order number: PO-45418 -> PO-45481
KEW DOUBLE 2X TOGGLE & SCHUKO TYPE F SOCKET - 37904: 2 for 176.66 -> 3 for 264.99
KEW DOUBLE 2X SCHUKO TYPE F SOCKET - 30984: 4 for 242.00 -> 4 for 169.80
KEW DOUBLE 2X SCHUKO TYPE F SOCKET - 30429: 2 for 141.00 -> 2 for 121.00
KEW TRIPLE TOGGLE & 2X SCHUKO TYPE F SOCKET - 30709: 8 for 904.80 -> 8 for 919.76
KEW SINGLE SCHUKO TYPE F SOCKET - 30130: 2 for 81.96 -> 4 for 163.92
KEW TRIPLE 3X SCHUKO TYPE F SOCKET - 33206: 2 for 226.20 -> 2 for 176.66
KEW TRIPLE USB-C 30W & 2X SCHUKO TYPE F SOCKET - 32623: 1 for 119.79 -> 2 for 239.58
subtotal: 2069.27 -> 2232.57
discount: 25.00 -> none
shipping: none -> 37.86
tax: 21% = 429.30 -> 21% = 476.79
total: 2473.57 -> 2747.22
──────────────────────────────
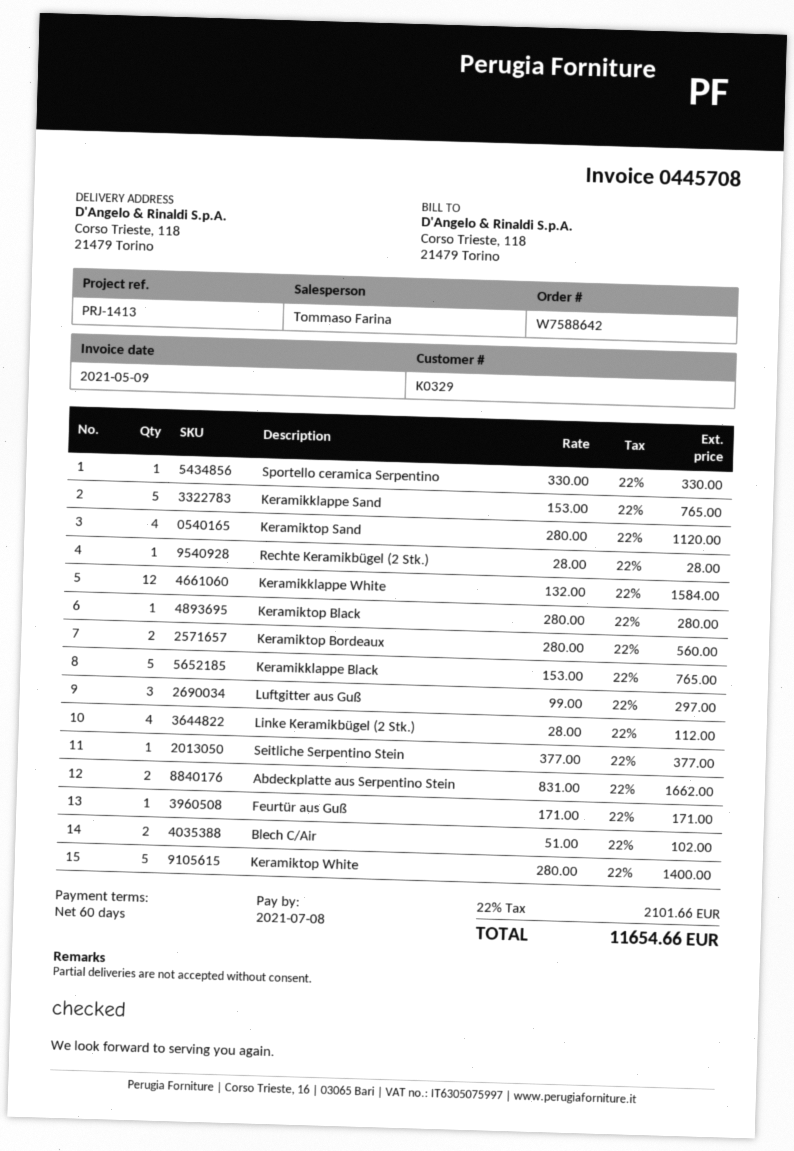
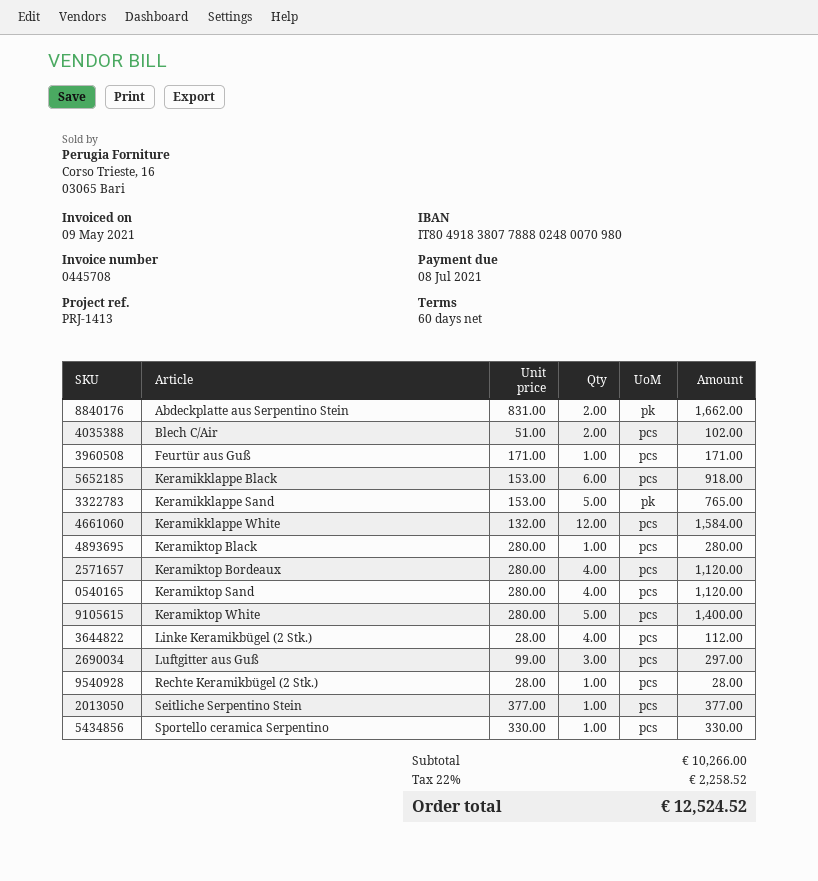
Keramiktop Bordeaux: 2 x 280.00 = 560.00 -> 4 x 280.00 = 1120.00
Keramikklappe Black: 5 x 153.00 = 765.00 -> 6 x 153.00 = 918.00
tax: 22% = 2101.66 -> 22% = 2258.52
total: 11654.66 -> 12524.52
──────────────────────────────
▸ Task objective: An exact copy of the lines above, from the one containing "Keramiktop Bordeaux: 2" through the one containing "total: 11654.66 -> 12524.52", is the whole of the answer.

▸ Task answer:
Keramiktop Bordeaux: 2 x 280.00 = 560.00 -> 4 x 280.00 = 1120.00
Keramikklappe Black: 5 x 153.00 = 765.00 -> 6 x 153.00 = 918.00
tax: 22% = 2101.66 -> 22% = 2258.52
total: 11654.66 -> 12524.52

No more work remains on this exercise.